I was wondering if there’s a way I can try to import existing data from a data frame/excel/csv into a data table?
I’m just about to embark on a form to upload a csv,parse it and insert it.
I’ll let you know how I get on, if that is any use to you.
This seems to work for small-ish csv files. No idea what the file size limit is. Probably have to use google drive for bigger files or xlsx.
Hope it helps someone kick off anyway.
In your form, add a FileLoader. Then add this event -
def file_loader_1_change (self, files, **event_args):
# This method is called when a new file is loaded into this FileLoader
for f in files:
filedata=f.get_bytes()
anvil.server.call('read_csv',filedata)
Next, create a server module and add
import csv
...
@anvil.server.callable
def read_csv(csv_string):
# Turn the string into a list for csv_reader.
csv_list=csv_string.split()
# Create csv reader instance
cr=csv.reader(csv_list)
for csv_line in cr:
# Each field is [0],[1], etc.
print(csv_line[0])
EDIT:
Doubt this need saying, but there’s no error checking in there, so please don’t use verbatim!
EDIT 2:
Just tested with a 3meg file (300k rows) and it worked - took about 10 seconds.
Hi David,
That looks like a good solution, I just have one suggestion: Pass the entire Media
object (in this case file_loader_1.file
) to the server function, rather than just the byte string, then call get_bytes
on the server side. This will avoid any unicode string encoding issues, and also avoid message size limits in our underlying transfer layer.
By sending the Media
object, you will be take advantage of binary streaming, with no encoding issues and no size limit (within reason).
Here’s an example for reading a very simple CSV server side (which is all I need right now). Would welcome an example for reading more complex CSVs. Hope this might help someone somewhere.
Example file contains -
line1field1,line1field2,line1field3
line2field1,line2field2,line2field3
Client side code -
def file_loader_1_change(self, files, **event_args):
# This method is called when a new file is loaded into this FileLoader
for f in files:
anvil.server.call('read_csv', f)
Server side code -
@anvil.server.callable
def read_csv(csv_object):
# Get the data as bytes.
csv_bytes = csv_object.get_bytes()
# Convert bytes to a string.
csv_string = str(csv_bytes, "utf-8")
# Create a list of lines split on \n
line_list = csv_string.split('\n')
for line in line_list:
# Create a list of fields from line.
print("line=", line)
field_list = line.split(",")
for field in field_list:
print("field=", field)
You should see the following in the output window -
line= line1field1,line1field2,line1field3
field= line1field1
field= line1field2
field= line1field3
line= line2field1,line2field2,line2field3
field= line2field1
field= line2field2
field= line2field3
@david.wylie @daviesian Thanks for the suggestions. I tried @david.wylie’s first suggestion and got some errors I haven’t worked out yet, but haven’t tried the second. I have a large csv file (26,000 rows and 20+ columns), so I’m hoping one will work. I’m wondering, if I just need to get data into a Data Table, do I have to have a FileUpload in my app? Would the Server Uplink work for this also? Which will work better?
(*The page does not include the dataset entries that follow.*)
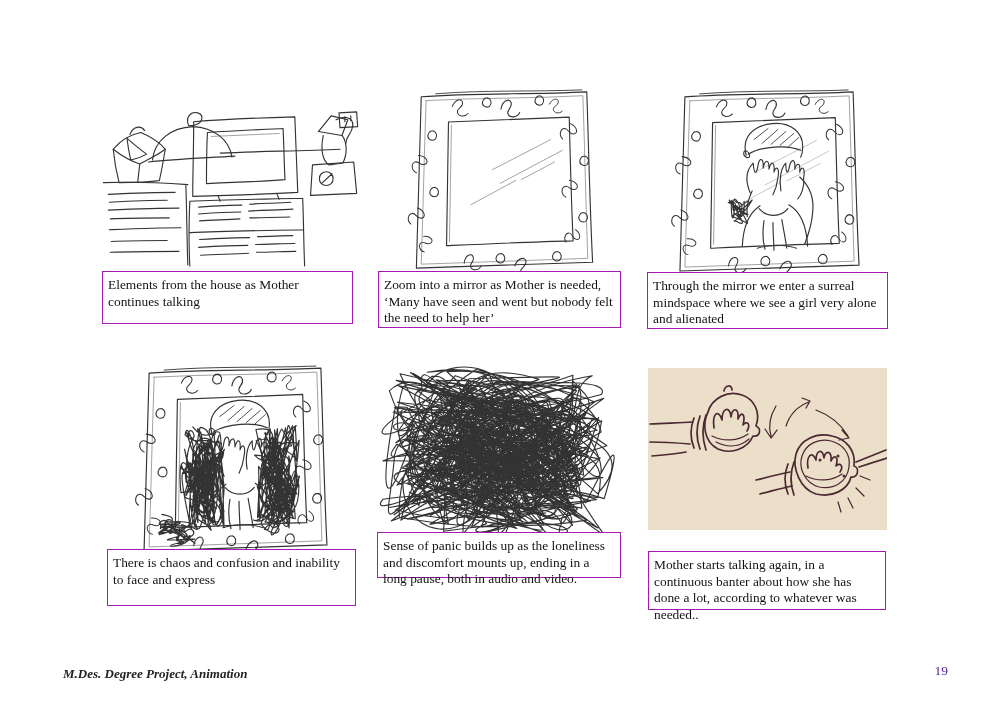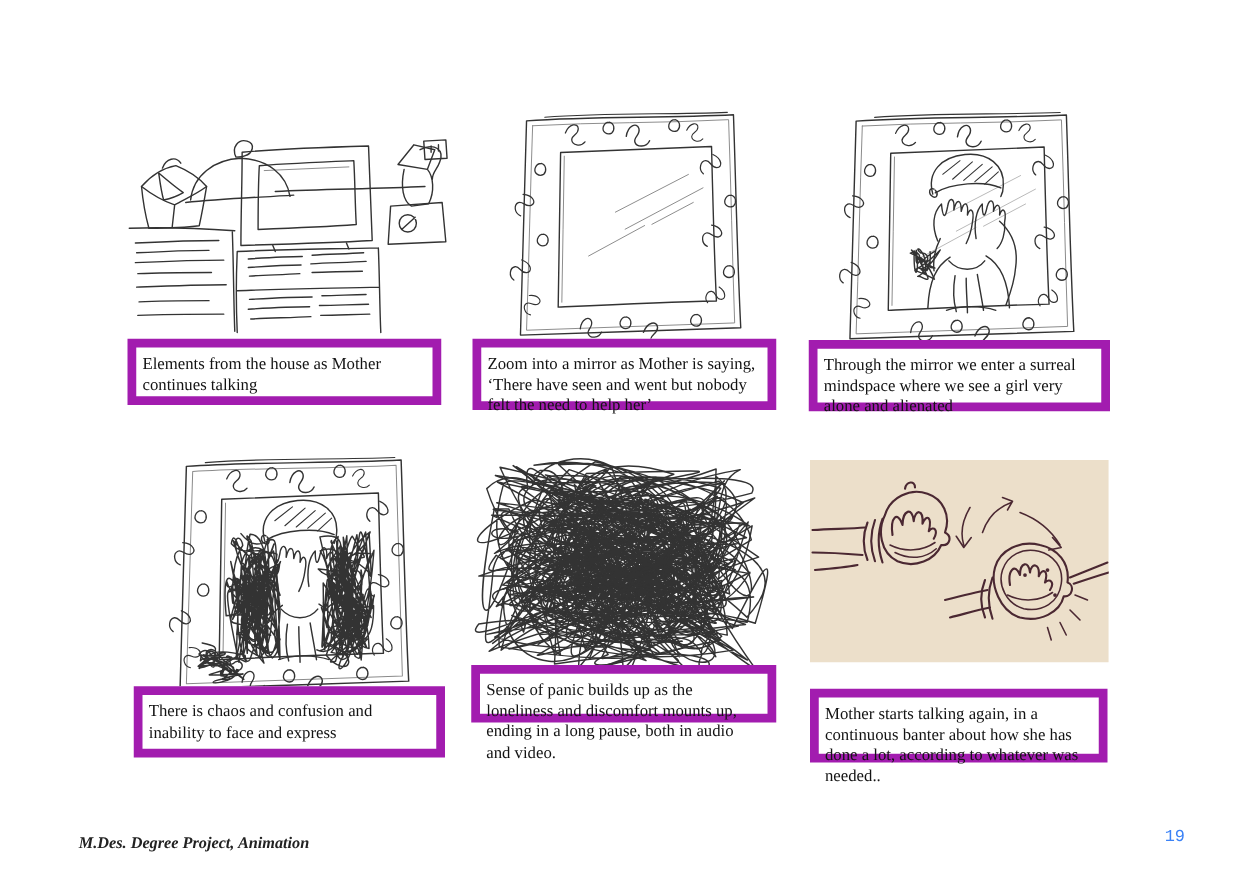--- a/index.html
+++ b/index.html
@@ -7,7 +7,7 @@
         font-family:"Liberation Serif",serif;color:#111;}
   .art{position:absolute;}
   .art path,.art use{fill:none;stroke:#333;stroke-width:1.15;stroke-linecap:round;stroke-linejoin:round;}
-  .cap{position:absolute;box-sizing:border-box;border:7px solid #a21caf;background:#fff;
+  .cap{position:absolute;box-sizing:border-box;border:1px solid #a21caf;background:#fff;
        font-size:13.4px;line-height:16.6px;padding:5px 5px 3px 5px;color:#131313;}
   .footer{position:absolute;left:63px;top:666px;font-style:italic;font-size:13px;color:#222;font-weight:bold;}
   .pagenum{position:absolute;right:52px;top:663px;font-size:13.5px;color:#3b82f6;font-family:Liberation Mono, monospace;}

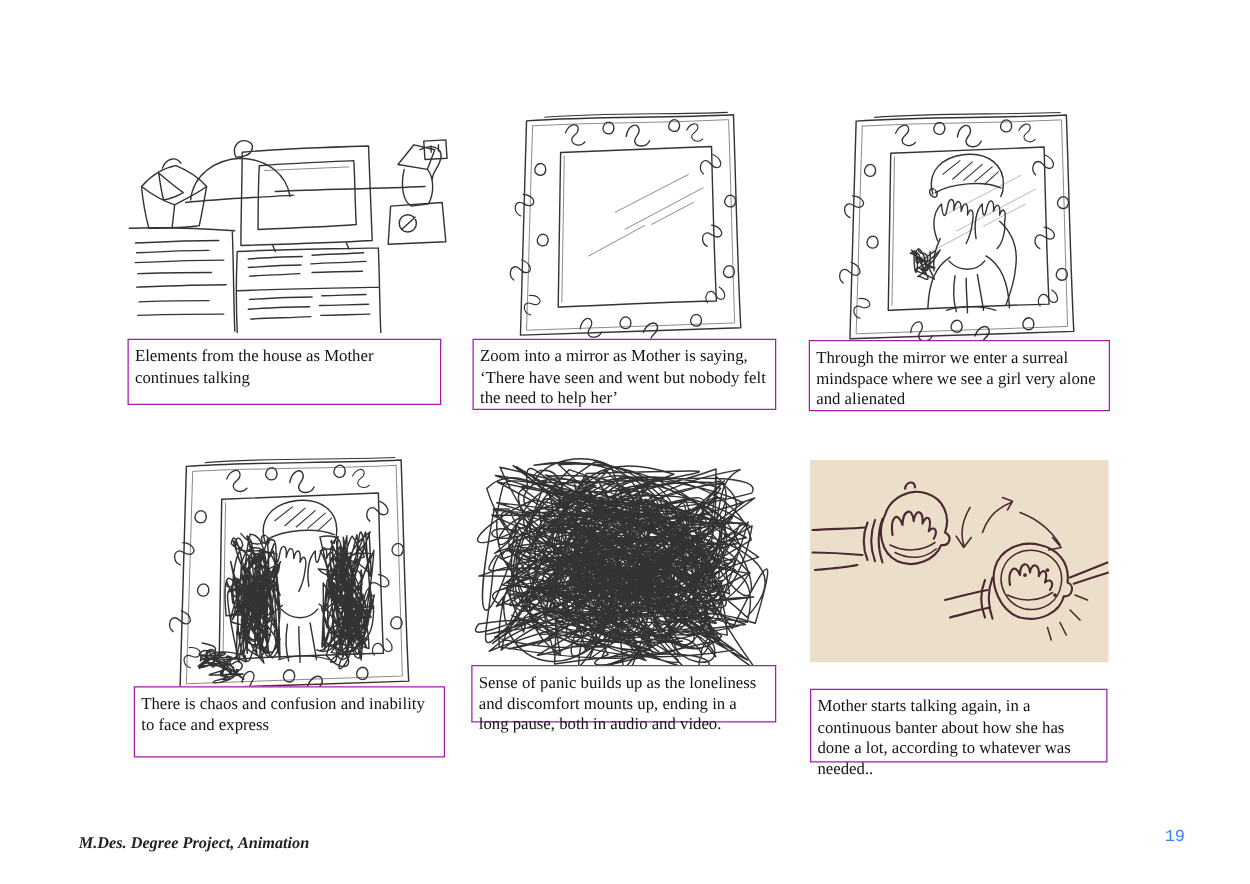--- a/index.html
+++ b/index.html
@@ -184,7 +184,7 @@
   </svg>
 
   <div class="cap" style="left:102px;top:271px;width:251px;height:53px">Elements from the house as Mother continues talking</div>
-  <div class="cap" style="left:378px;top:271px;width:243px;height:57px">Zoom into a mirror as Mother is saying, ‘There have seen and went but nobody felt the need to help her’</div>
+  <div class="cap" style="left:378px;top:271px;width:243px;height:57px">Zoom into a mirror as Mother is needed, ‘Many have seen and went but nobody felt the need to help her’</div>
   <div class="cap" style="left:107px;top:549px;width:249px;height:57px">There is chaos and confusion and inability to face and express</div>
   <div class="cap" style="left:647px;top:272px;width:241px;height:57px">Through the mirror we enter a surreal mindspace where we see a girl very alone and alienated</div>
   <div class="cap" style="left:377px;top:532px;width:244px;height:46px">Sense of panic builds up as the loneliness and discomfort mounts up, ending in a long pause, both in audio and video.</div>

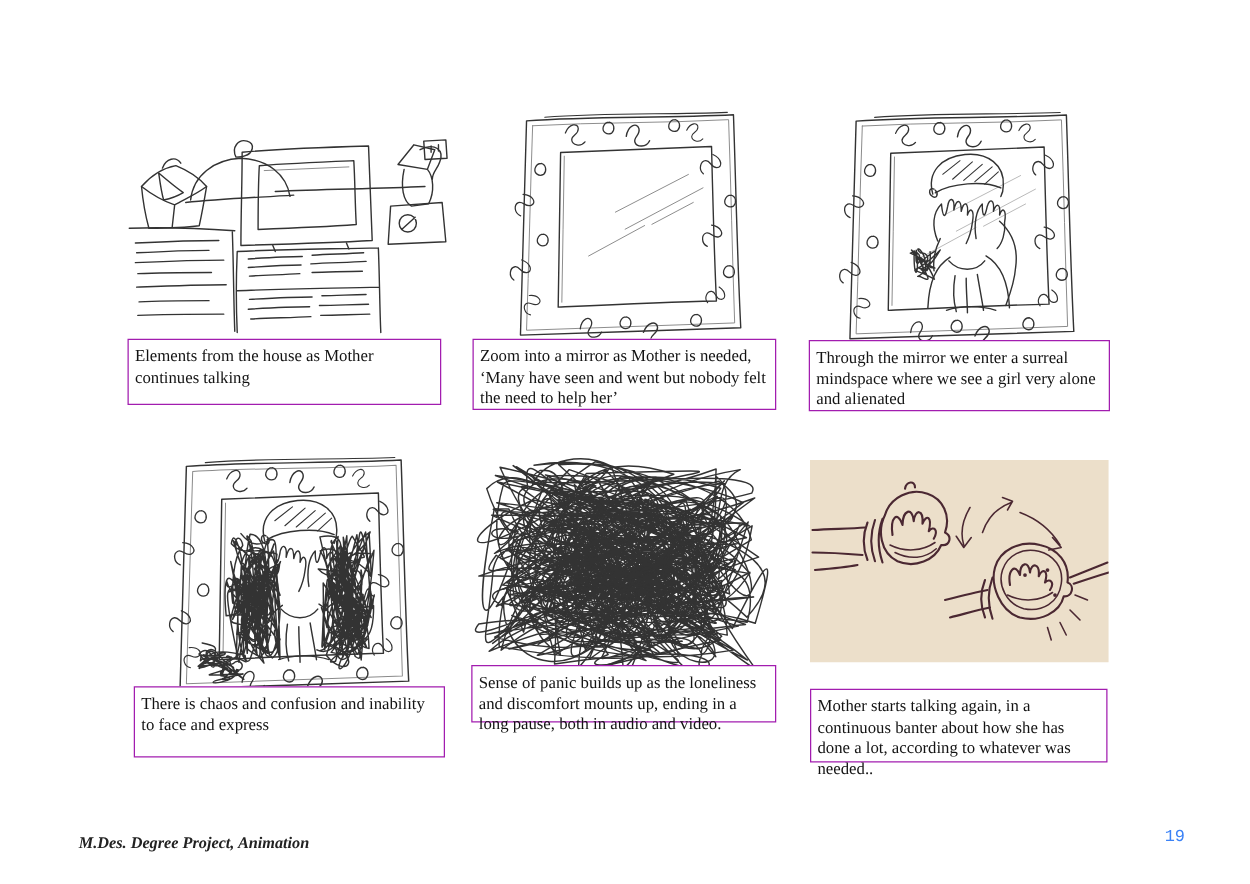--- a/index.html
+++ b/index.html
@@ -10,7 +10,7 @@
   .cap{position:absolute;box-sizing:border-box;border:1px solid #a21caf;background:#fff;
        font-size:13.4px;line-height:16.6px;padding:5px 5px 3px 5px;color:#131313;}
   .footer{position:absolute;left:63px;top:666px;font-style:italic;font-size:13px;color:#222;font-weight:bold;}
-  .pagenum{position:absolute;right:52px;top:663px;font-size:13.5px;color:#3b82f6;font-family:Liberation Mono, monospace;}
+  .pagenum{position:absolute;right:52px;top:663px;font-size:13.5px;color:#4c1d95;}
   .lite{stroke:#8a8a8a !important;stroke-width:.8 !important;}
   .hatch{stroke-width:.85 !important;}
   .ink path{stroke:#4b2832;stroke-width:1.7;}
@chris - be aware I am using Python 3 syntax. So, for example, “print” is a statement in Python 2 but a function in 3, eg - “print varname” in v2, print(varname) in 3).
Hi Chris,
It’s really up to you whether you use a FileUpload component or an Uplink script to get data into your app. Both should work just fine. If you want to make something reusable then a simple GUI with an uploader might be better. If you want to do some data processing before sending to Anvil, then you’d be better off with a script. It’s entirely your call.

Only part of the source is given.